PLOS Digital Health (Oct 2022)
High resolution data modifies intensive care unit dialysis outcome predictions as compared with low resolution administrative data set.
Abstract
High resolution clinical databases from electronic health records are increasingly being used in the field of health data science. Compared to traditional administrative databases and disease registries, these newer highly granular clinical datasets offer several advantages, including availability of detailed clinical information for machine learning and the ability to adjust for potential confounders in statistical models. The purpose of this study is to compare the analysis of the same clinical research question using an administrative database and an electronic health record database. The Nationwide Inpatient Sample (NIS) was used for the low-resolution model, and the eICU Collaborative Research Database (eICU) was used for the high-resolution model.

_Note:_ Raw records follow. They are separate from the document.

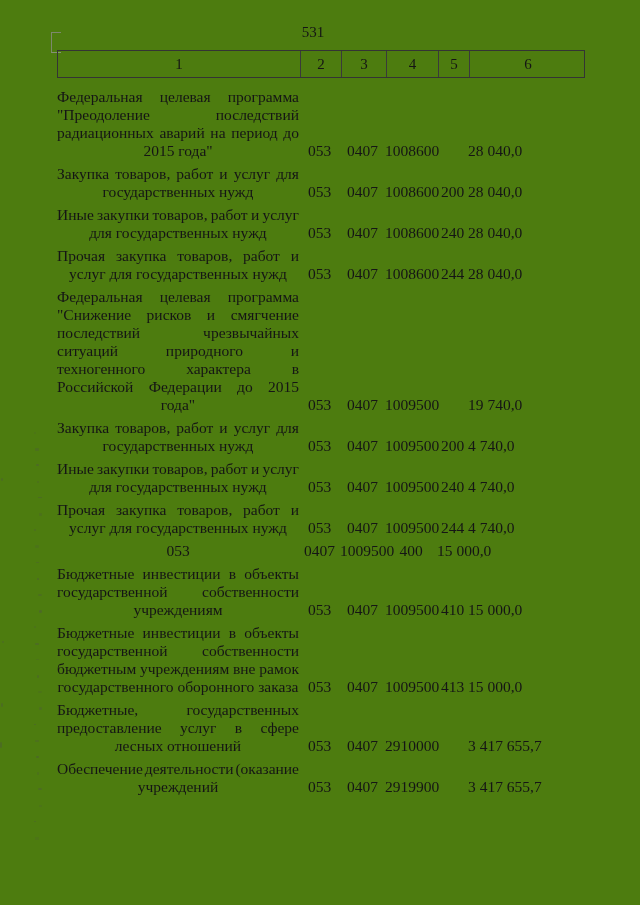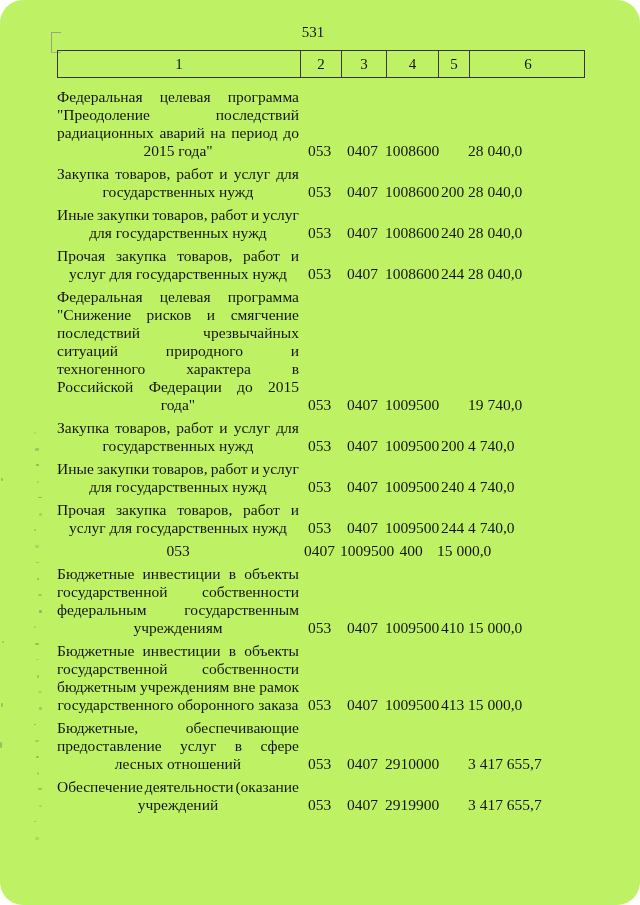--- a/index.html
+++ b/index.html
@@ -4,10 +4,9 @@
 <style>
   html,body{margin:0;padding:0;}
   .page{
-    position:relative; width:640px; height:905px; background:#bef264;
+    position:relative; width:640px; height:905px; background:#4d7c0f;
     font-family:"Liberation Serif","DejaVu Serif",serif; color:#151515;
     overflow:hidden;
-    border-radius:23px;
   }
   .page-number{
     position:absolute; top:24px; left:0; width:626px;

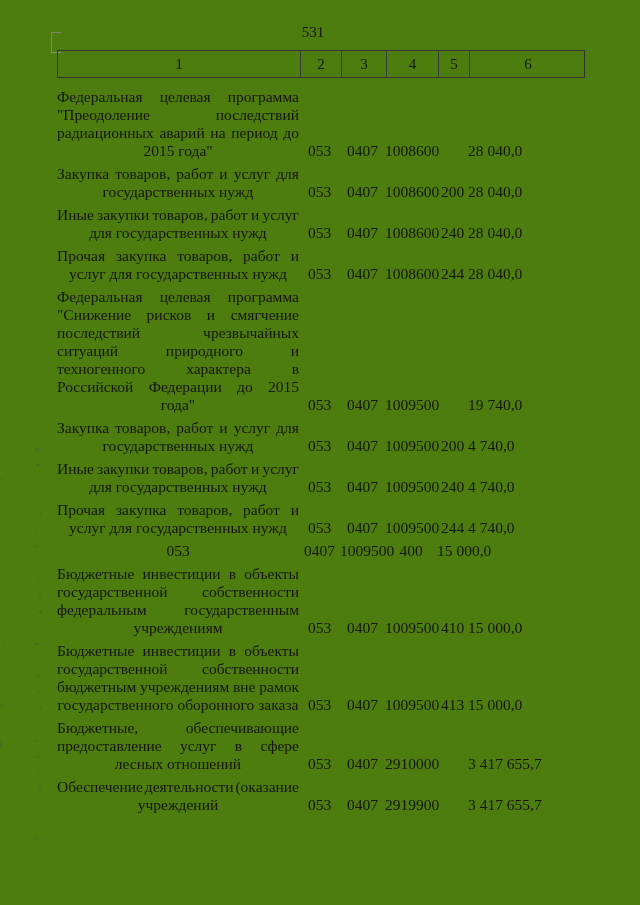--- a/index.html
+++ b/index.html
@@ -252,10 +252,6 @@
           <div class="jline">
             <span>государственной</span>
             <span>собственности</span>
-          </div>
-          <div class="jline">
-            <span>федеральным</span>
-            <span>государственным</span>
           </div>
           <div class="lline">учреждениям</div>
         </div>

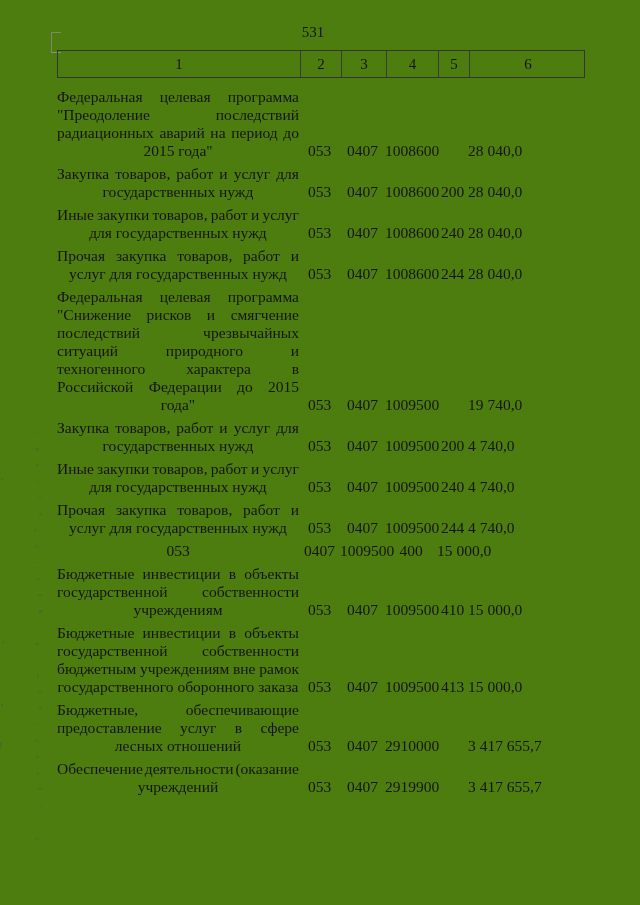--- a/index.html
+++ b/index.html
@@ -291,7 +291,7 @@
         <div class="name">
           <div class="jline">
             <span>Бюджетные,</span>
-            <span>обеспечивающие</span>
+            <span>государственных</span>
           </div>
           <div class="jline">
             <span>предоставление</span>

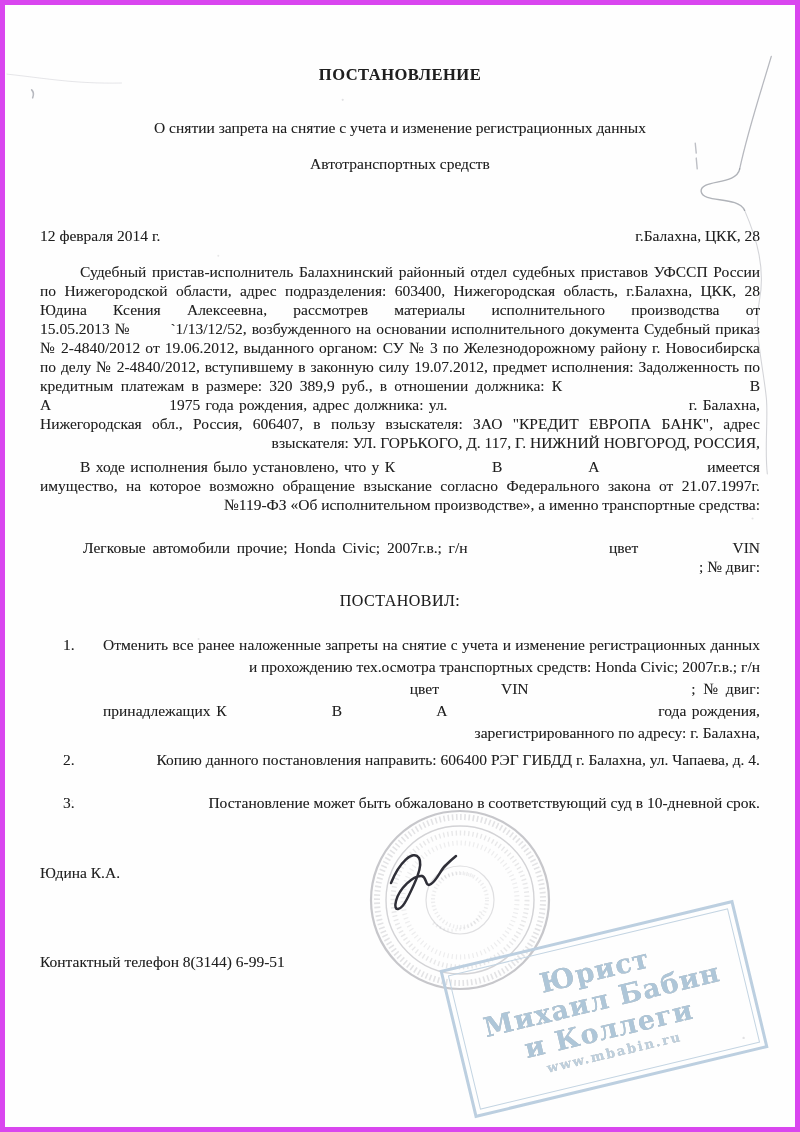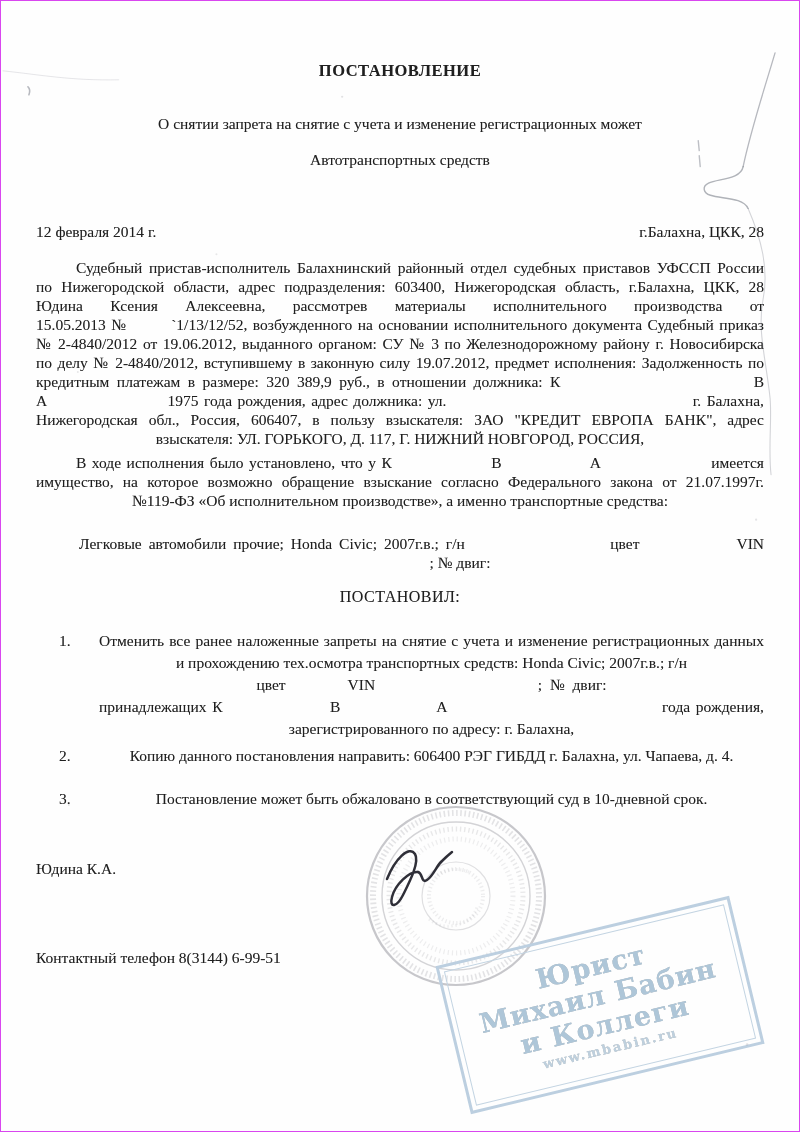--- a/index.html
+++ b/index.html
@@ -13,7 +13,7 @@
     font-size:15.5px;
     line-height:19px;
     box-sizing:border-box;
-    border:1px solid #d946ef;
+    border:5px solid #d946ef;
     text-shadow:0 0 .5px rgba(40,40,40,.35);
   }
   .abs{position:absolute;left:35px;right:35px;}

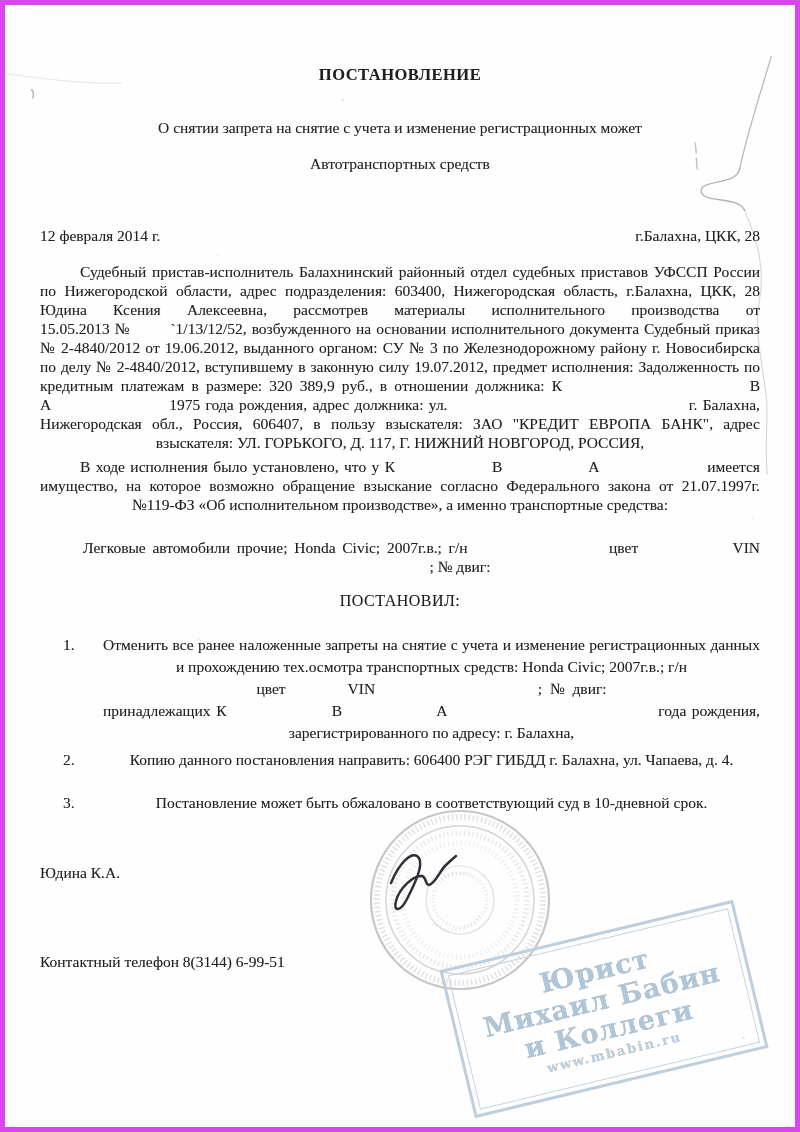--- a/index.html
+++ b/index.html
@@ -62,7 +62,7 @@
 <div class="page">
 
   <div class="abs center bold title" style="top:60px">ПОСТАНОВЛЕНИЕ</div>
-  <div class="abs center" style="top:113px">О снятии запрета на снятие с учета и изменение регистрационных может</div>
+  <div class="abs center" style="top:113px">О снятии запрета на снятие с учета и изменение регистрационных данных</div>
   <div class="abs center" style="top:149px">Автотранспортных средств</div>
 
   <div class="abs daterow" style="top:221px">

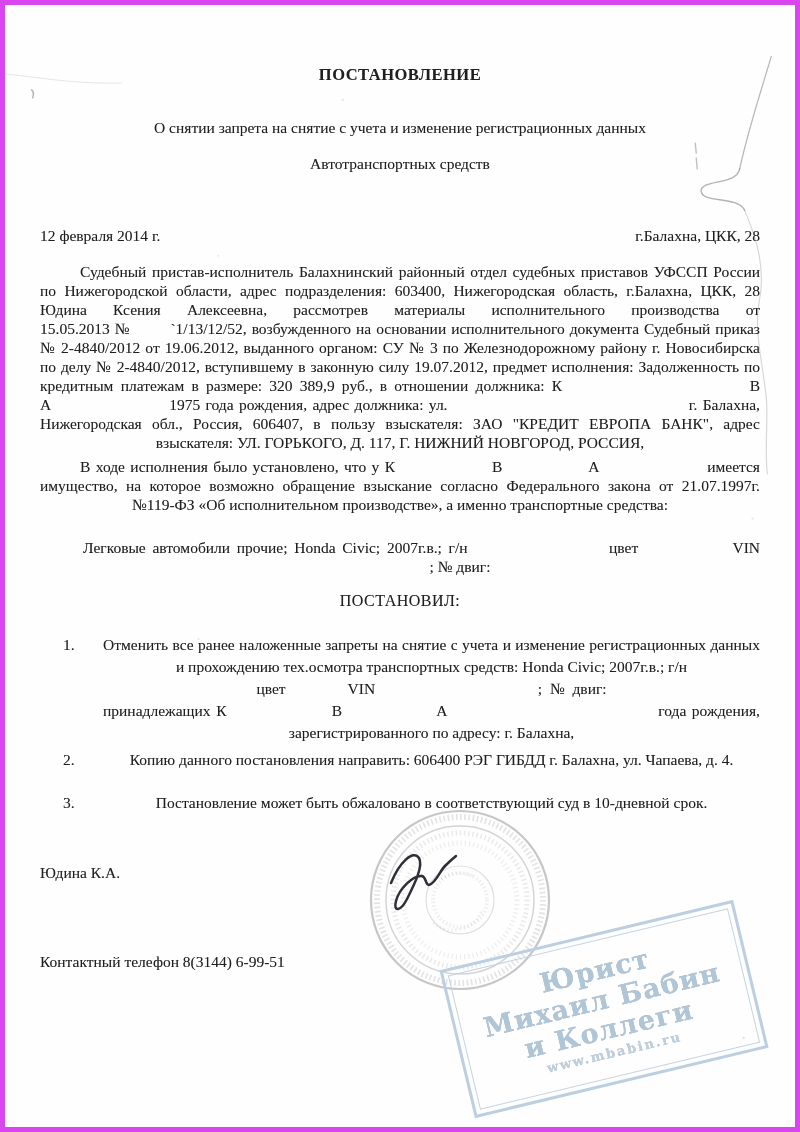--- a/index.html
+++ b/index.html
@@ -23,7 +23,7 @@
   .daterow{display:flex;justify-content:space-between;}
   
   .j{white-space:pre-wrap;text-align:justify;text-align-last:justify;}
-  .l{white-space:pre-wrap;text-align:center;}
+  .l{white-space:pre-wrap;text-align:right;}
   .ind{padding-left:40px;}
   .ind2{padding-left:43px;}
   .veh2{padding-left:120px;}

A parallel cohort of patients admitted to the intensive care unit (ICU) with sepsis and requiring mechanical ventilation was extracted from each database. The primary outcome was mortality and the exposure of interest was the use of dialysis. In the low resolution model, after controlling for the covariates that are available, dialysis use was associated with an increased mortality (eICU: OR 2.07, 95% CI 1.75-2.44, p<0.01; NIS: OR 1.40, 95% CI 1.36-1.45, p<0.01). In the high-resolution model, after the addition of the clinical covariates, the harmful effect of dialysis on mortality was no longer significant (OR 1.04, 95% 0.85-1.28, p = 0.64). The results of this experiment show that the addition of high resolution clinical variables to statistical models significantly improves the ability to control for important confounders that are not available in administrative datasets. This suggests that the results from prior studies using low resolution data may be inaccurate and may need to be repeated using detailed clinical data.